- Your goal:
Beginning with the opening line, restate the following material exactly, up through the line that contains "(214, 74) none -> [259,85,394,97] и заголовка".
- - -
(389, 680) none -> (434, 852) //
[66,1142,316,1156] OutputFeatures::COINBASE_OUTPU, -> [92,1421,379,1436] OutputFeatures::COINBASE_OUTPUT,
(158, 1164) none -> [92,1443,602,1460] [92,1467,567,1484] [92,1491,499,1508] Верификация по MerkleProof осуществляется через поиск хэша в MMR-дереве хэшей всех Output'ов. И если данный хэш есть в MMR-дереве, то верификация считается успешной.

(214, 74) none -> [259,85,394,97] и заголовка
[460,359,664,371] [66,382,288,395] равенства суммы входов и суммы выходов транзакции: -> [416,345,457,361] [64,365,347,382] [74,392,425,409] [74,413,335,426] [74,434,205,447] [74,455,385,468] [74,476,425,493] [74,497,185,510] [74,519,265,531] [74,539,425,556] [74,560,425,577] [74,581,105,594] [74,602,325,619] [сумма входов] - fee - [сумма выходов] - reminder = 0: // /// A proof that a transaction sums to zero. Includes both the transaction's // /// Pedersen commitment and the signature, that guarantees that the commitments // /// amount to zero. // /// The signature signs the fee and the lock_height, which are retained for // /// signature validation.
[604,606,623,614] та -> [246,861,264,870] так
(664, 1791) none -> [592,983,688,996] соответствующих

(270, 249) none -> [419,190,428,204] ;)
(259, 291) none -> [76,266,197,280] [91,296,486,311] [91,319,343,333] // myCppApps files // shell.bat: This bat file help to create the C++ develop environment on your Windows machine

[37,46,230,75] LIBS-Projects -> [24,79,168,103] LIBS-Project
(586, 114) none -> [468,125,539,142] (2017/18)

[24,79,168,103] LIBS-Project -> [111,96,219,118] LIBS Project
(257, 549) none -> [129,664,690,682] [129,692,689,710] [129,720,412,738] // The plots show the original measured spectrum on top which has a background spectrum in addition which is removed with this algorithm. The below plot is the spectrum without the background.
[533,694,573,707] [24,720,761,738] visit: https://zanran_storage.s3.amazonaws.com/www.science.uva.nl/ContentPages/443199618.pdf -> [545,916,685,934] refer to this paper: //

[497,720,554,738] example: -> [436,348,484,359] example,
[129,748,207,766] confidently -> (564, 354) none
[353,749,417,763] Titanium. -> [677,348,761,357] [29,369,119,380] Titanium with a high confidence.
- - -
- Response to the task:
(389, 680) none -> (434, 852) //
[66,1142,316,1156] OutputFeatures::COINBASE_OUTPU, -> [92,1421,379,1436] OutputFeatures::COINBASE_OUTPUT,
(158, 1164) none -> [92,1443,602,1460] [92,1467,567,1484] [92,1491,499,1508] Верификация по MerkleProof осуществляется через поиск хэша в MMR-дереве хэшей всех Output'ов. И если данный хэш есть в MMR-дереве, то верификация считается успешной.

(214, 74) none -> [259,85,394,97] и заголовка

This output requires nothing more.